• [PROBLEM TO SOLVE] Your answer must be every line of the data below that holds the string "Storchschnabel", copied exactly.

---------- SOURCE RECORDS

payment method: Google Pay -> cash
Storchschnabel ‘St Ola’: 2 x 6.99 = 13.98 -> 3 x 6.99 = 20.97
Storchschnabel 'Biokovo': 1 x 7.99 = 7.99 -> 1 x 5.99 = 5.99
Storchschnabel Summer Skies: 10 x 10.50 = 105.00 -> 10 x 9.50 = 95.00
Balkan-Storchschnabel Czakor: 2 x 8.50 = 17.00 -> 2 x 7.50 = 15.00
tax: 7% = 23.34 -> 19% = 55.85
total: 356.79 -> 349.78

--------------------

• [WRITTEN RESPONSE]
Storchschnabel ‘St Ola’: 2 x 6.99 = 13.98 -> 3 x 6.99 = 20.97
Storchschnabel 'Biokovo': 1 x 7.99 = 7.99 -> 1 x 5.99 = 5.99
Storchschnabel Summer Skies: 10 x 10.50 = 105.00 -> 10 x 9.50 = 95.00
Balkan-Storchschnabel Czakor: 2 x 8.50 = 17.00 -> 2 x 7.50 = 15.00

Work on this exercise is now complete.